Hospital Federal Cardoso Fontes ganha novo Centro de Emergência 24h com forte investimento federal
O presidente Luiz Inácio Lula da Silva esteve no Rio de Janeiro neste domingo (15) para inaugurar o Centro de Emergência 24h do Hospital Federal Cardoso Fontes, localizado em Jacarepaguá. A entrega marca uma etapa importante na reestruturação da unidade, que recebeu um aporte de R$ 100 milhões do governo federal destinado à sua modernização.

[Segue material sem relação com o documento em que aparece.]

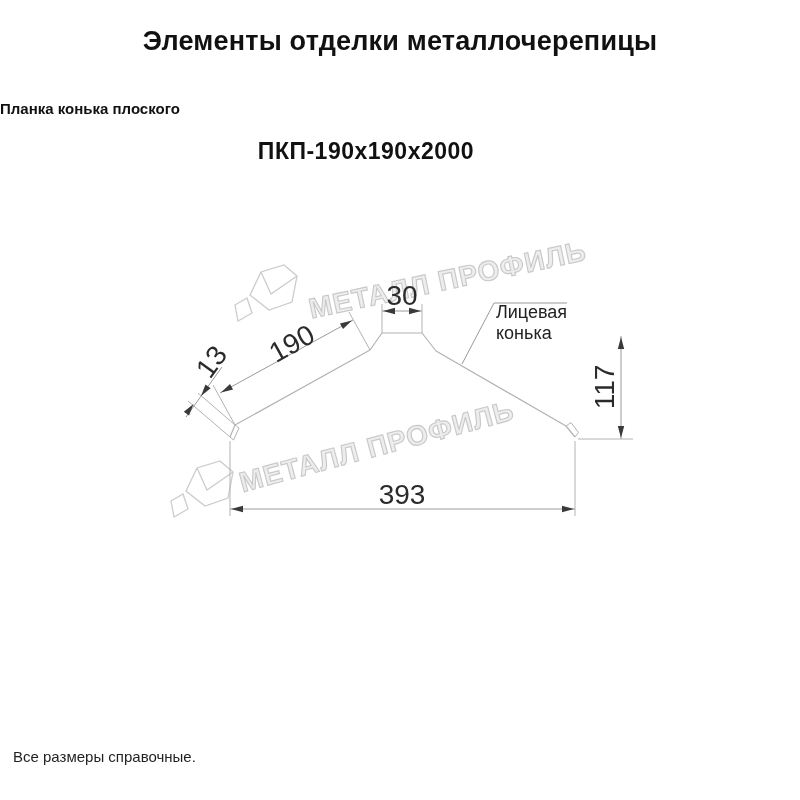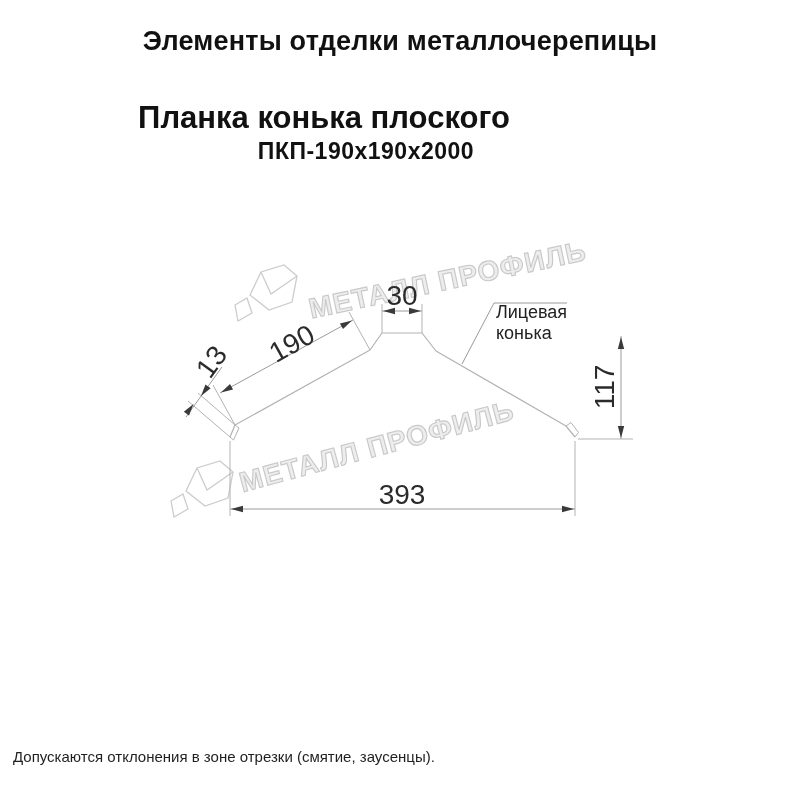"Планка конька плоского" .subtitle { font-size: 31px -> 15px; text-align: center -> left }
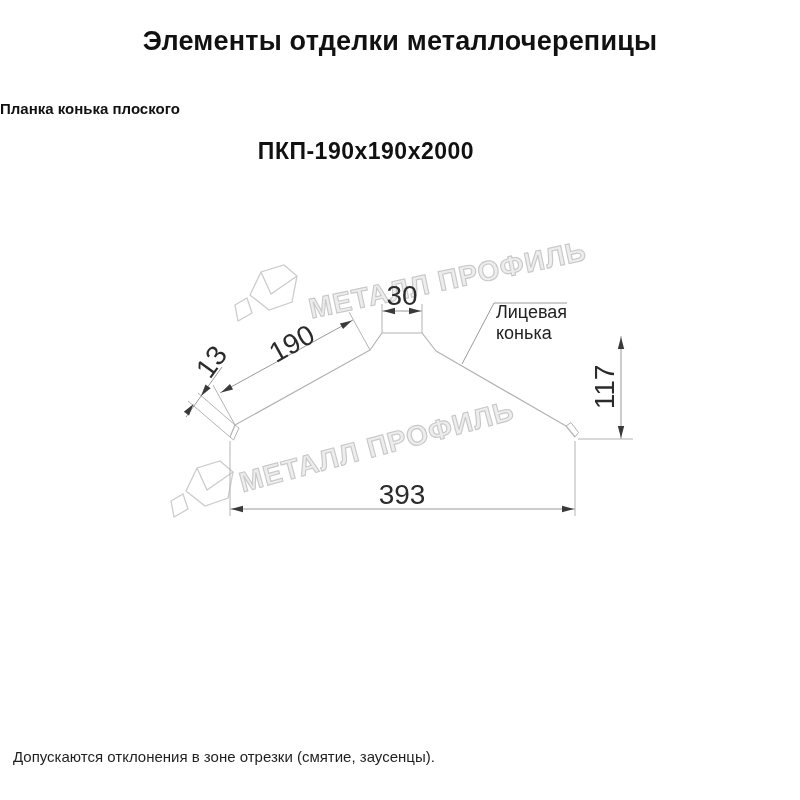"Все размеры справочные." div { html: none -> <div>Все размеры справочные.</div> }
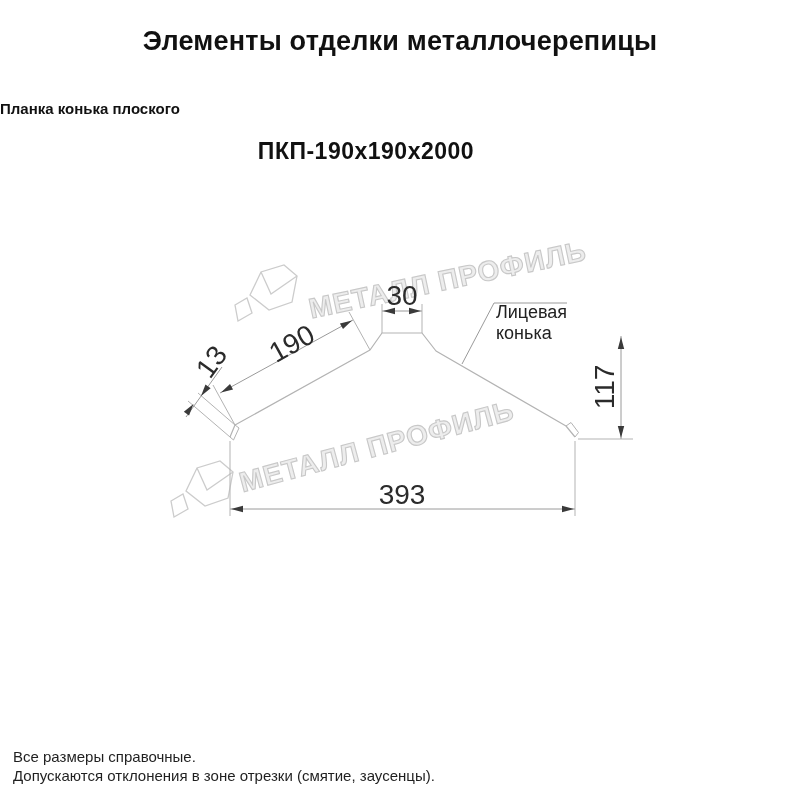"Допускаются отклонения в зоне отрезки" div { html: <div>Допускаются отклонения в зоне отрезки (смятие, заусенцы).</div> -> none }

A unidade, que integra o Sistema Único de Saúde (SUS), também terá um orçamento anual de R$ 610 milhões para cobrir os custos de serviços de média e alta complexidade. Essa nova fase da gestão do hospital federal é resultado de uma parceria firmada em dezembro de 2024 com a Prefeitura do Rio de Janeiro, que resultou na municipalização da administração.
Desde que a gestão foi municipalizada, o Ministério da Saúde afirma que o Hospital Cardoso Fontes tem apresentado um aumento na capacidade de atendimentos e procedimentos. O presidente Lula destacou que a descentralização da gestão visa combater o uso político histórico dos hospitais federais do Rio de Janeiro.
Descentralização para combater uso político
Lula comentou que os hospitais federais no Rio de Janeiro, por muito tempo, foram utilizados como moeda de troca em campanhas eleitorais, com indicações políticas para gerir diferentes áreas, inclusive serviços básicos como o estacionamento.
Investimento de R$ 1,4 bilhão na rede federal
A reestruturação não se limita ao Cardoso Fontes. Outros cinco hospitais federais no Rio de Janeiro também estão passando por processos de modernização e mudança na gestão. O Hospital Federal do Andaraí, assim como o Cardoso Fontes, já está sob gestão municipal. O governo federal, por meio do Ministério da Saúde e em colaboração com entidades como Ebserh, GHC, Fiocruz e universidades federais, está investindo para solucionar problemas crônicos da rede.
Entre 2024 e 2025, foram destinados mais de R$ 1,4 bilhão para a rede federal do Rio de Janeiro. O objetivo é ampliar o acesso a serviços de média e alta complexidade, diminuir o tempo de espera em filas, reabrir leitos que estavam bloqueados e modernizar a infraestrutura, a logística e os modelos de gestão das unidades hospitalares.